Let's not be disingenuous. This is exactly what every git user does when they run `git clone`. You aren't railing against just multiple committers per public repo, you're railing against multiple clones per public repo. One user swapping between two client systems can make this error. Most public repos of any scale will have multiple committers to spread the maintenance workload.

Even Scott Chacon himself describes a simple, effective process called "GitHub Flow"[1] -- just submitting a PR against a branch for merge against master on the same repo. This is a very common workflow on private repos in my experience, and a very easy workflow for small teams.

Making all this worse, the default config setting for `push.default` will only change to "simple" in Git 2.0 -- until then any new host/account that hasn't had push.default changed in .gitconfig is a bomb waiting for the first otherwise legitimate `git push --force` to go off. I've received the batsignal from folks on small teams who've otherwise done all the right things and still been bitten by this.
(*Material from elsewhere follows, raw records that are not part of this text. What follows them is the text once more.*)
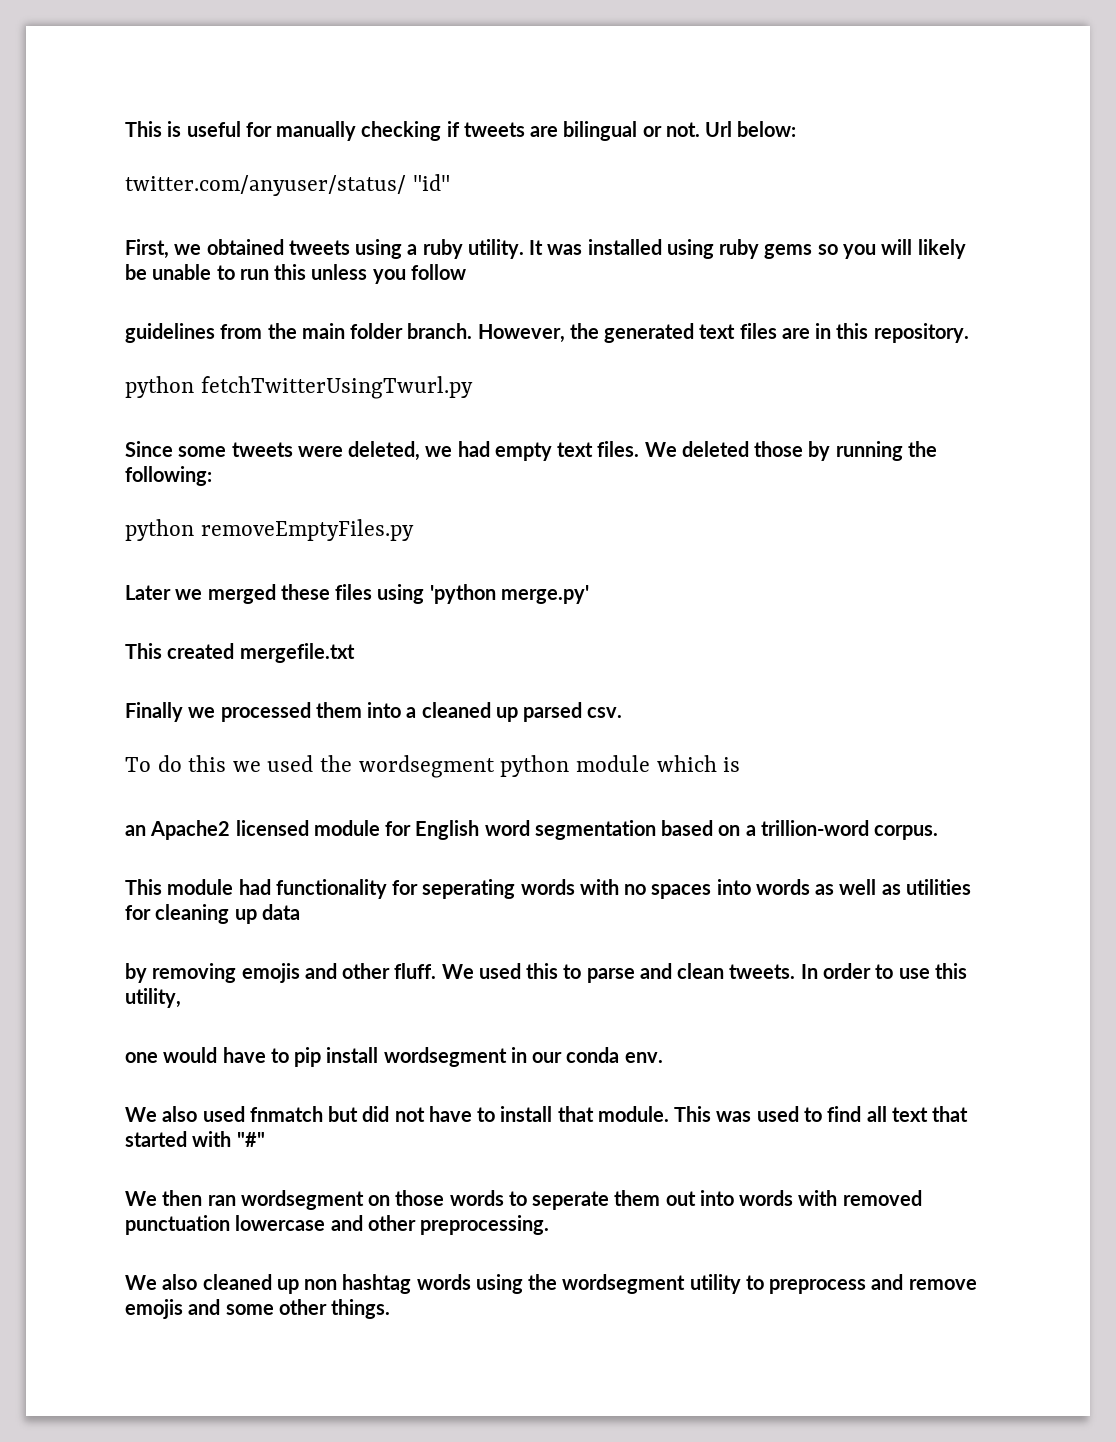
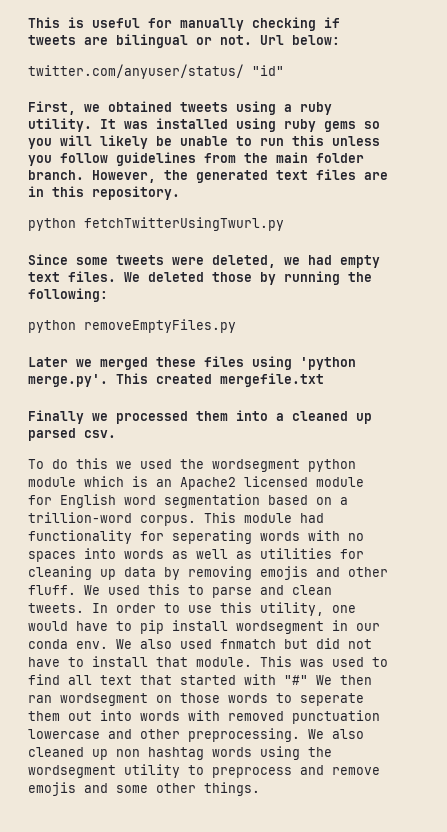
- It was installed using ruby gems so you will likely be unable to run this unless you follow
- guidelines from the main folder branch.
+ It was installed using ruby gems so you will likely be unable to run this unless you follow guidelines from the main folder branch.
- Later we merged these files using 'python merge.py'
- This created mergefile.txt
+ Later we merged these files using 'python merge.py'. This created mergefile.txt
- To do this we used the wordsegment python module which is
- an Apache2 licensed module for English word segmentation based on a trillion-word corpus.
- This module had functionality for seperating words with no spaces into words as well as utilities for cleaning up data
- by removing emojis and other fluff.
+ To do this we used the wordsegment python module which is an Apache2 licensed module for English word segmentation based on a trillion-word corpus. This module had functionality for seperating words with no spaces into words as well as utilities for cleaning up data by removing emojis and other fluff.
- In order to use this utility,
- one would have to pip install wordsegment in our conda env.
- We also used fnmatch but did not have to install that module.
+ In order to use this utility, one would have to pip install wordsegment in our conda env. We also used fnmatch but did not have to install that module.
- This was used to find all text that started with "#"
- We then ran wordsegment on those words to seperate them out into words with removed punctuation lowercase and other preprocessing.
- We also cleaned up non hashtag words using the wordsegment utility to preprocess and remove emojis and some other things.
+ This was used to find all text that started with "#" We then ran wordsegment on those words to seperate them out into words with removed punctuation lowercase and other preprocessing. We also cleaned up non hashtag words using the wordsegment utility to preprocess and remove emojis and some other things.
Fortunately, git has the reflog[2][3] to save us from this kind of mess. It's just not readily accessible on GitHub, AFAICT.
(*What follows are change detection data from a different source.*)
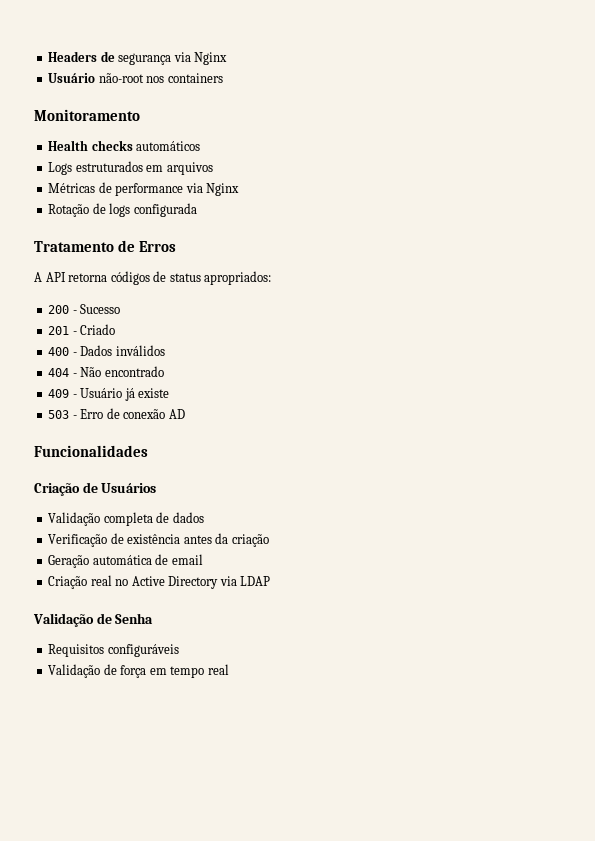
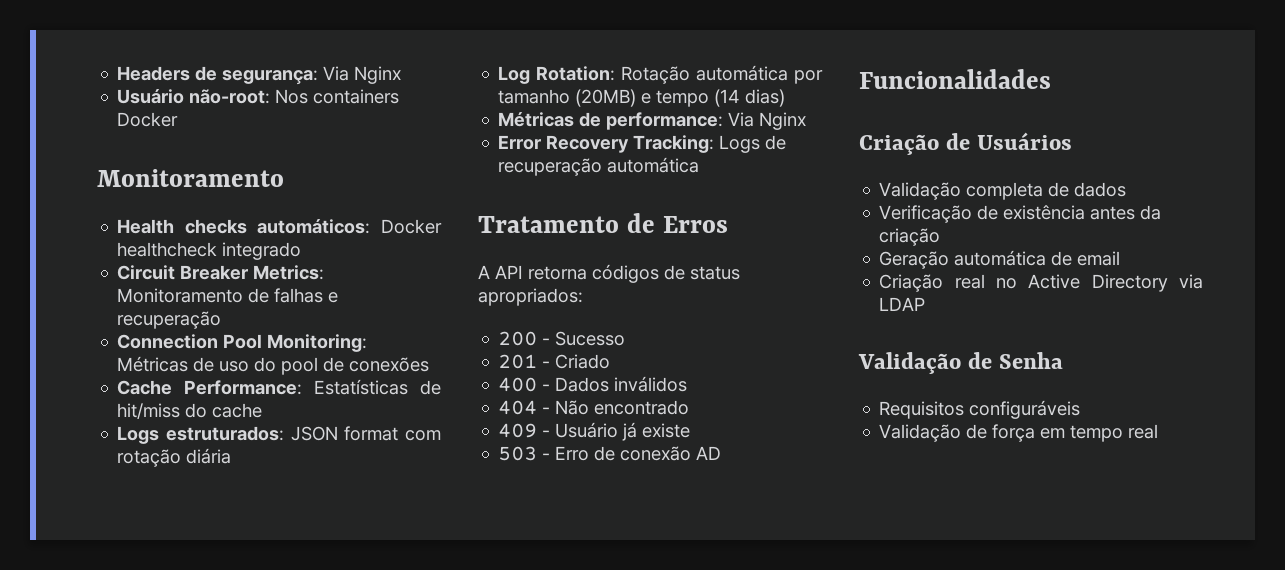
- Headers de segurança via Nginx
+ Headers de segurança: Via Nginx
- Usuário não-root nos containers
+ Usuário não-root: Nos containers Docker
- Health checks automáticos
- Logs estruturados em arquivos
- Métricas de performance via Nginx
- Rotação de logs configurada
+ Health checks automáticos: Docker healthcheck integrado
+ Circuit Breaker Metrics: Monitoramento de falhas e recuperação
+ Connection Pool Monitoring: Métricas de uso do pool de conexões
+ Cache Performance: Estatísticas de hit/miss do cache
+ Logs estruturados: JSON format com rotação diária
+ Log Rotation: Rotação automática por tamanho (20MB) e tempo (14 dias)
+ Métricas de performance: Via Nginx
+ Error Recovery Tracking: Logs de recuperação automática

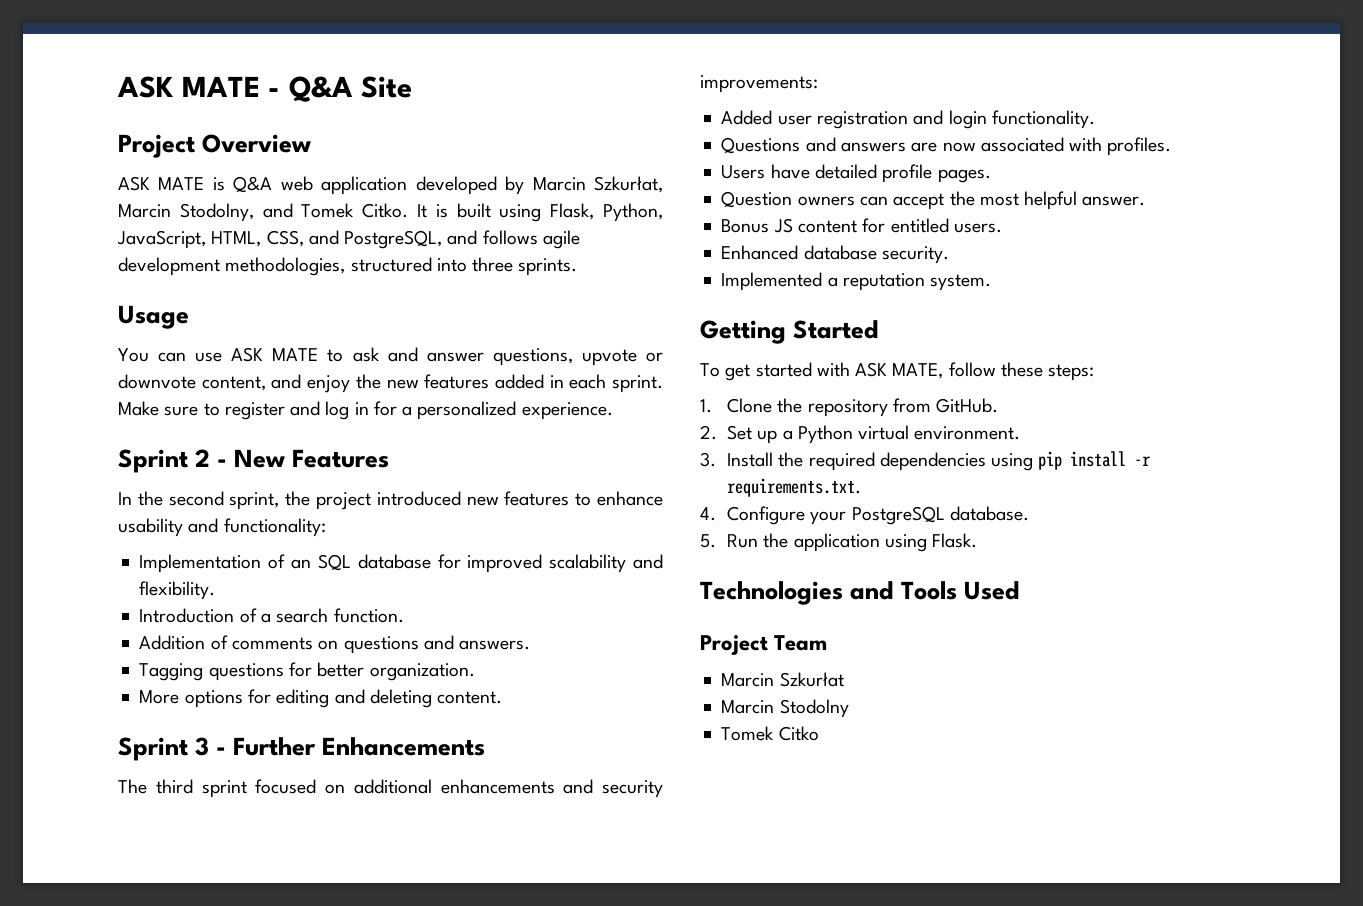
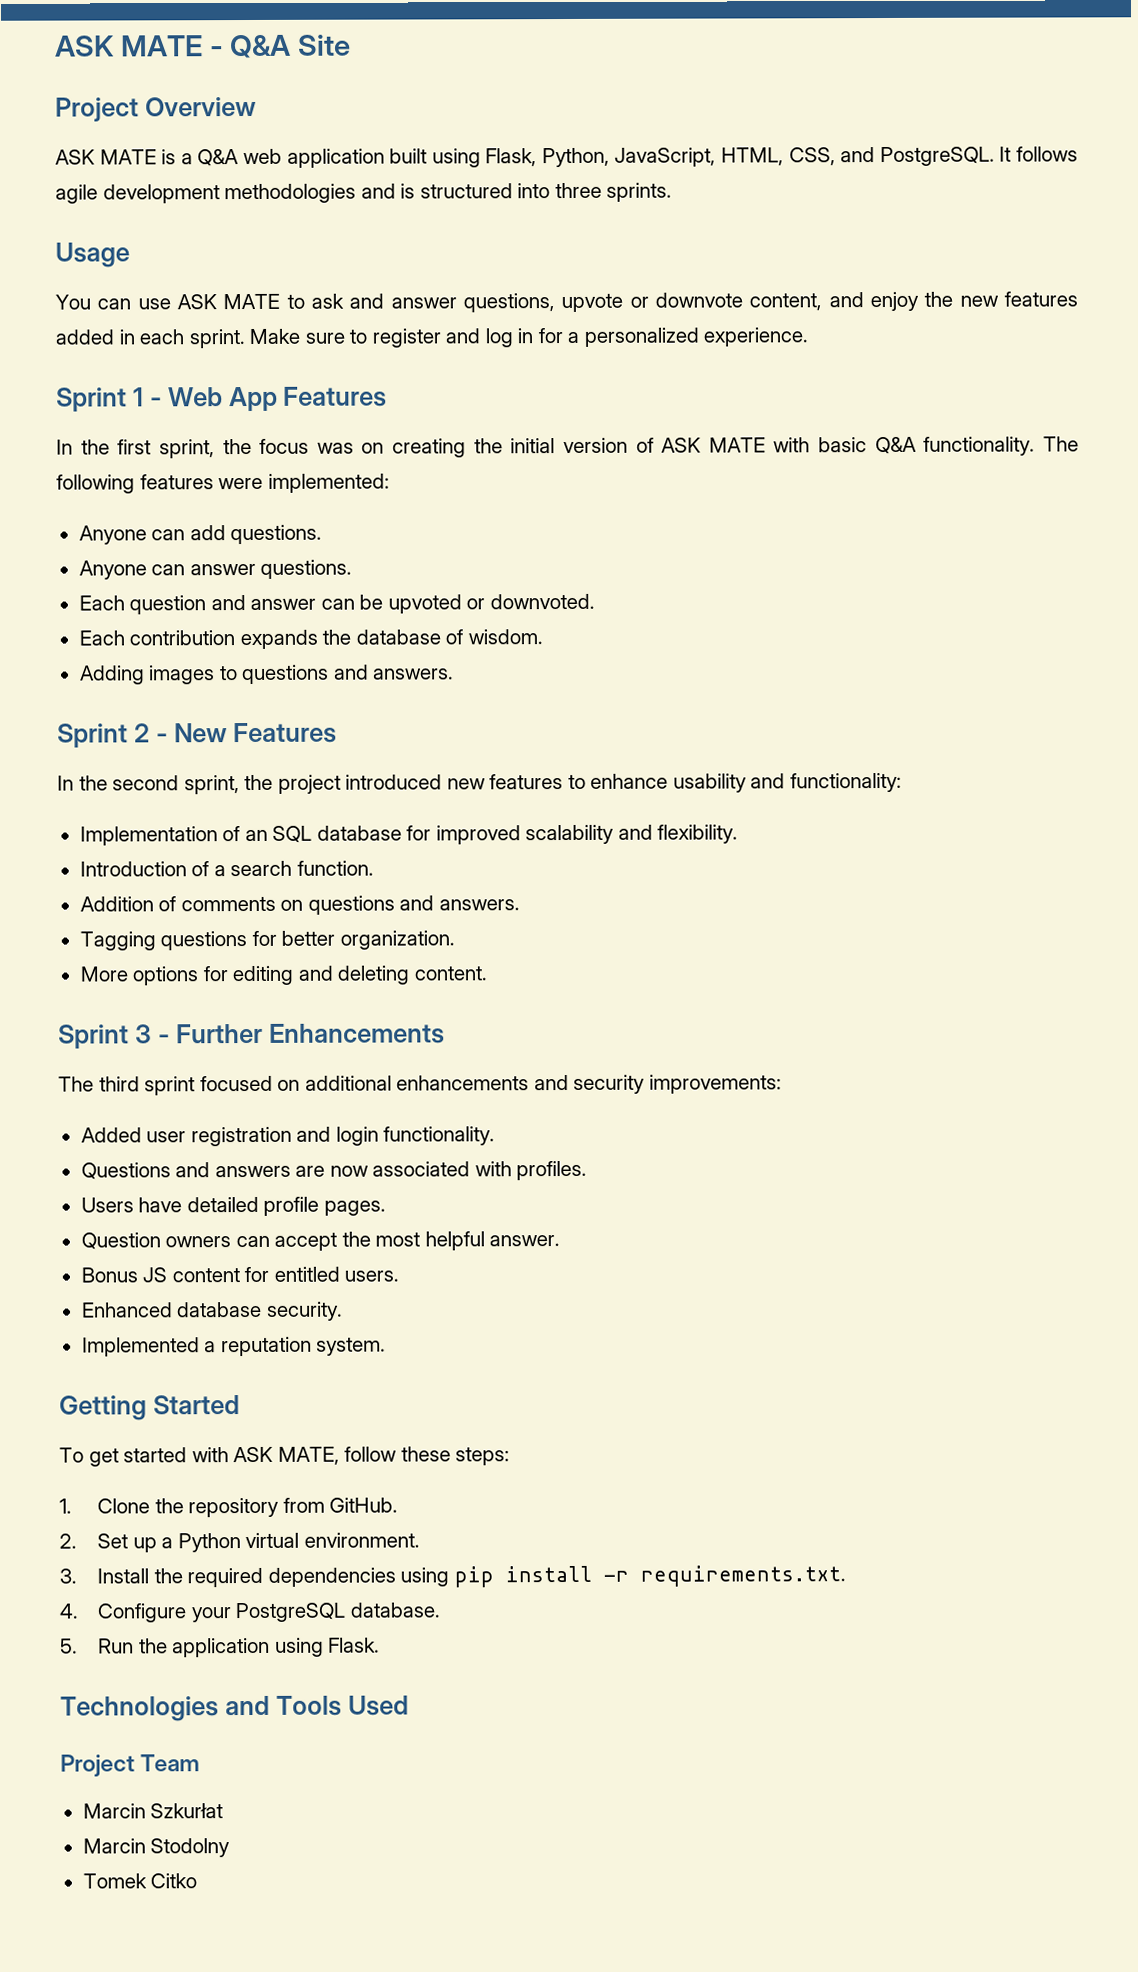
- ASK MATE is Q&A web application developed by Marcin Szkurłat, Marcin Stodolny, and Tomek Citko. It is built using Flask, Python, JavaScript, HTML, CSS, and PostgreSQL, and follows agile development methodologies, structured into three sprints.
+ ASK MATE is a Q&A web application built using Flask, Python, JavaScript, HTML, CSS, and PostgreSQL. It follows agile development methodologies and is structured into three sprints.
+ Sprint 1 - Web App Features
+ In the first sprint, the focus was on creating the initial version of ASK MATE with basic Q&A functionality. The following features were implemented:
+ Anyone can add questions.
+ Anyone can answer questions.
+ Each question and answer can be upvoted or downvoted.
+ Each contribution expands the database of wisdom.
+ Adding images to questions and answers.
[1] http://scottchacon.com/2011/08/31/github-flow.html [2] http://gitready.com/intermediate/2009/02/09/reflog-your-safe... [3] https://www.kernel.org/pub/software/scm/git/docs/git-reflog....



Update: there's a critical caveat to remote reflogs:

core.logAllRefUpdates must be manually enabled on bare repos!

To repeat: the reflog is not available on bare remotes by default unless core.logAllRefUpdates has been manually set to "true". See [1] for documentation on that config setting.